Analysts at BMO Capital Markets said in a weekend note that a non-invasive blood test could help boost uptake of Alzheimer’s disease therapies.
The FDA approved the first blood-based diagnostic device that can facilitate the early detection of Alzheimer’s on Friday. The system detects amyloid plaques in older adults showing signs and symptoms of the disease.
In a note to investors on Friday, analysts at BMO Capital Markets said the approval of this new diagnostic test, dubbed the Lumipulse G pTau217/ß-Amyloid 1-42 Plasma Ratio, “potentially serves as a tailwind” to two commercial anti-amyloid Alzheimer’s therapies that have “struggled to gain traction” in the market—Biogen and Eisai’s Leqembi and Eli Lilly’s Kisunla. The Lumipulse is manufactured by the Tokyo-based in-vitro diagnostics company Fujirebio Diagnostics.
“Not a sea change, but today’s announcement could start to help these franchises gain some more momentum,” BMO wrote.
The Lumipulse works by measuring the levels of two proteins in the blood: pTau217 and ß-Amyloid 1-42. The ratio of these two molecules, as per the FDA’s release, “can reliably predict the presence or absence of amyloid pathology associated with Alzheimer’s disease.” The device, in turn, reduces “the need for a PET scan,” which is currently the standard method of detecting amyloid plaques but can be costly and time-consuming.
In a clinical trial of 499 patients with cognitive impairment, 91.7% of those who tested positive on the Lumipulse test indeed showed amyloid plaques as assessed by a PET scan or by a similar diagnostic test that used cerebrospinal fluid (CSF) instead of blood. Meanwhile, 97.3% of patients who tested negative on the Lumipulse also showed negative results in the PET or CSF tests.

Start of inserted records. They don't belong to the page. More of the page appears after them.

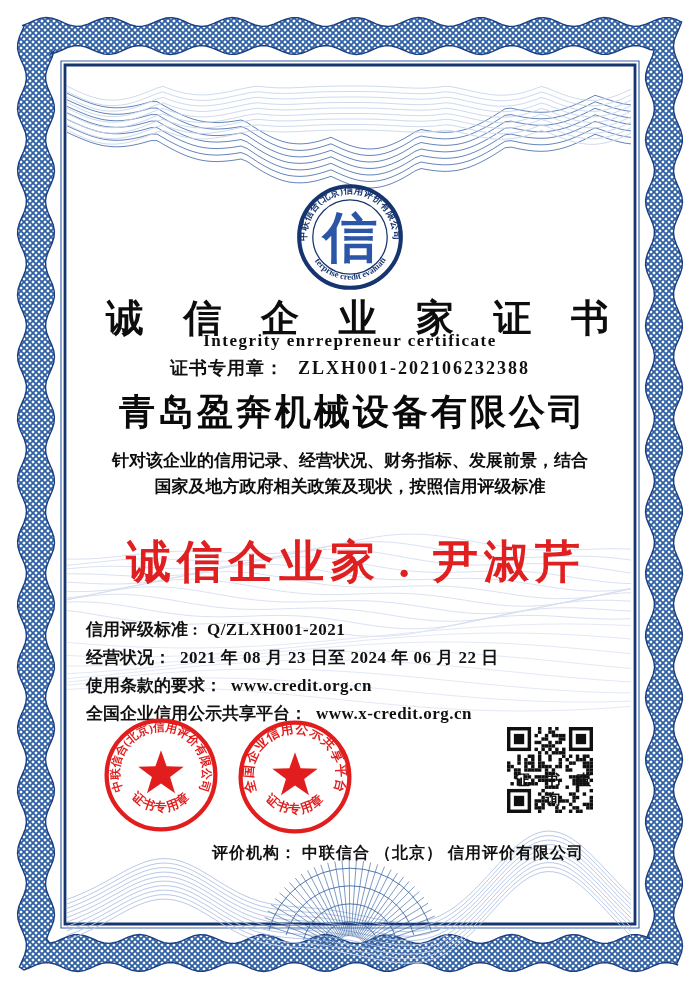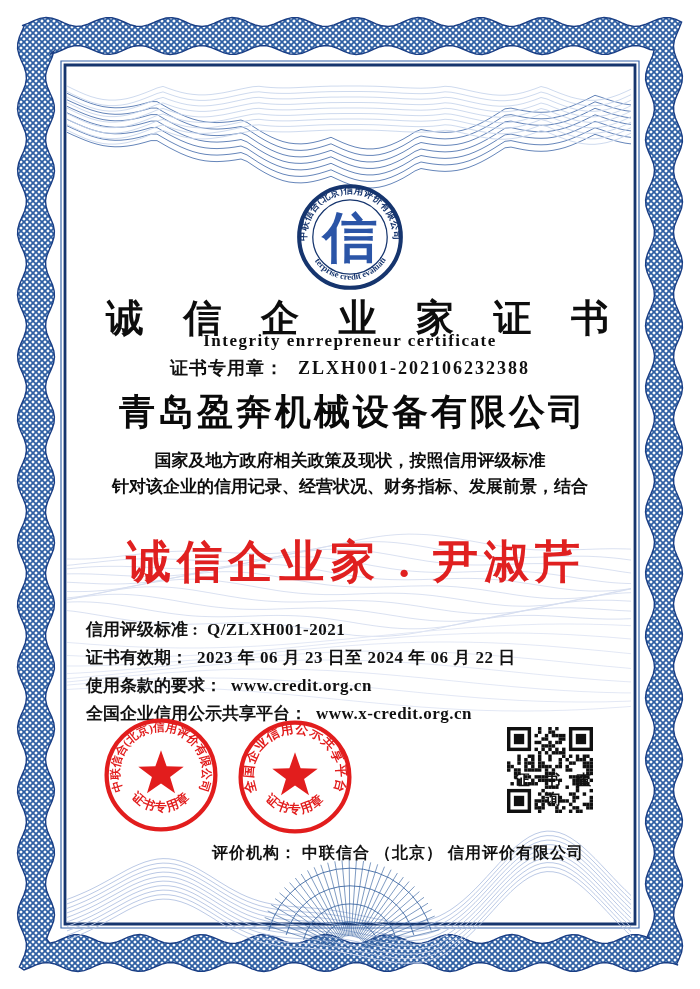"国家及地方政府相关政策及现状，按照信用评级标准" div { order: before "针对该企业的信用记录、经营状况、财务指标、发展前景，结合" -> after "针对该企业的信用记录、经营状况、财务指标、发展前景，结合" }
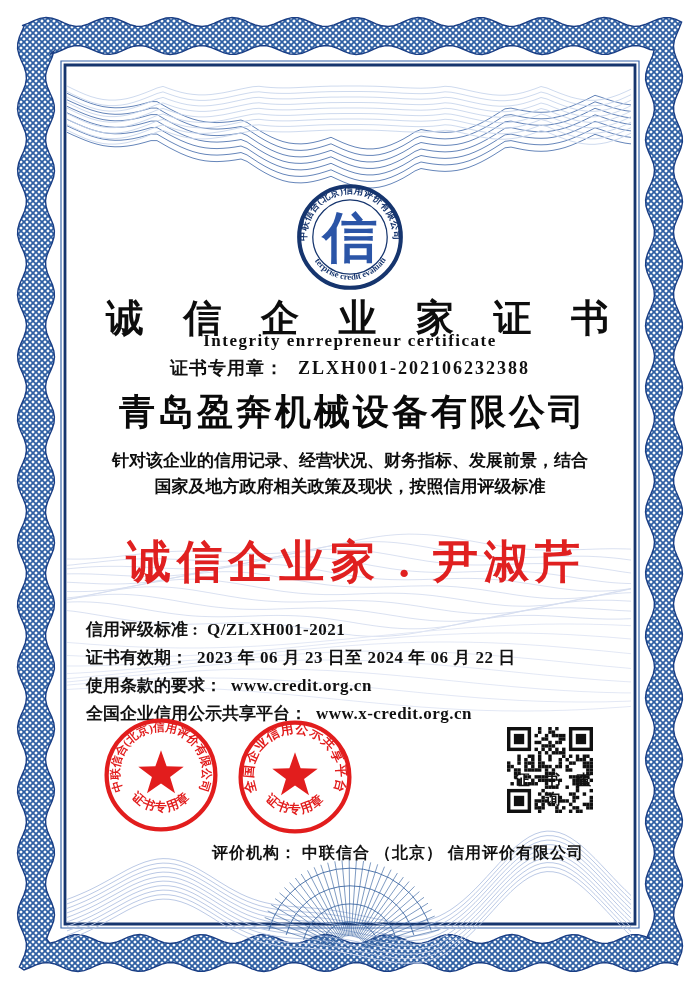"证书有效期：" span.dlabel { text: 证书有效期 -> 经营状况 }
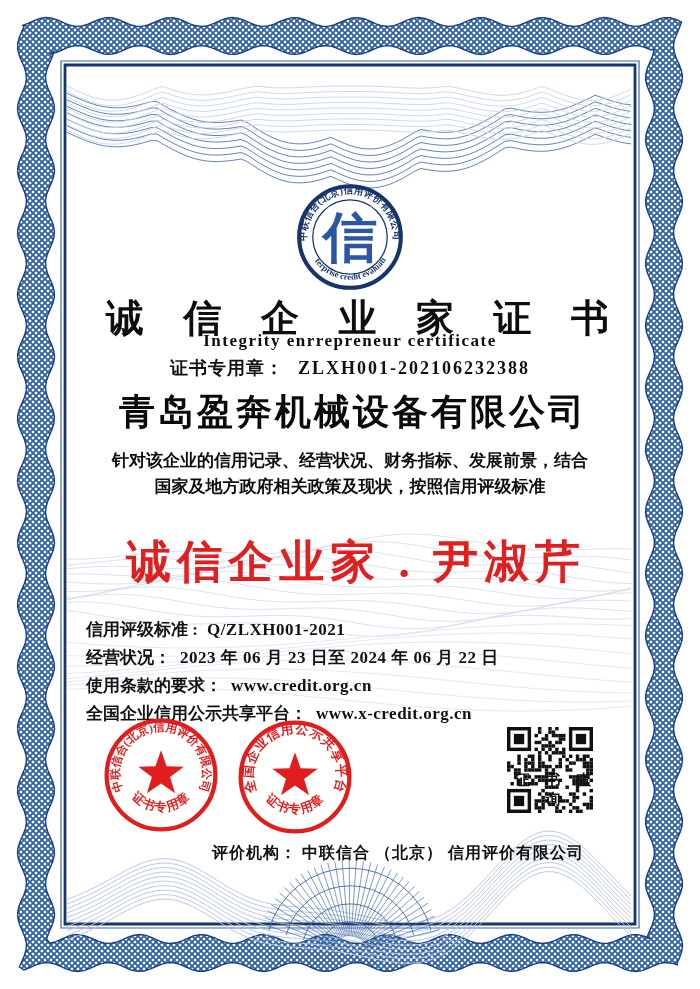"2023 年 06 月 23" span.dvalue { text: 2023 年 06 -> 2021 年 08 }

According to the FDA, the main risks associated with the Lumipulse are the possibility of false negative and false positive results, which could lead to improper medical management.
Mizuho Securities analysts pointed to this risk in a note to investors Monday morning. “We still need details on reimbursement and exactly how physicians will use it, given the noted risk of false positives and negatives,” they wrote.
In an emailed statement to BioSpace, Howard Fillit, chief scientific officer at the Alzheimer’s Drug Discovery Foundation, called the approval of the Lumipulse a “major milestone for patients and clinicians,” especially at a time when “the number of people developing [Alzheimer’s] continues to increase exponentially.”
Lumipulse is a “game changer,” Fillit continued, noting that a simple and convenient blood test would allow “more patients to receive treatment options that have the potential to significantly slow or even prevent the disease.”
Alzheimer’s disease drug developers have had trouble securing a stable foothold in the market. Eisai, which co-owns Leqembi with Biogen, announced in March that it would again be lowering its sales forecast for the anti-amyloid antibody because of the “delayed uptake in the US market.” For Eisai’s fiscal year 2027, which ends in March 2028, the company expects Leqembi to make ¥250 billion to ¥280 billion ($1.7 billion to $1.9 billion USD)—roughly a 50% drop from its prior forecast in March 2024 of around ¥500 billion ($3.45 billion USD).
Eli Lilly’s Kisunla has also struggled. According to a report from Jefferies earlier this month, the drug sold $10.1 million in April, a 22% month-on-month growth from its $8.3 million earnings in March.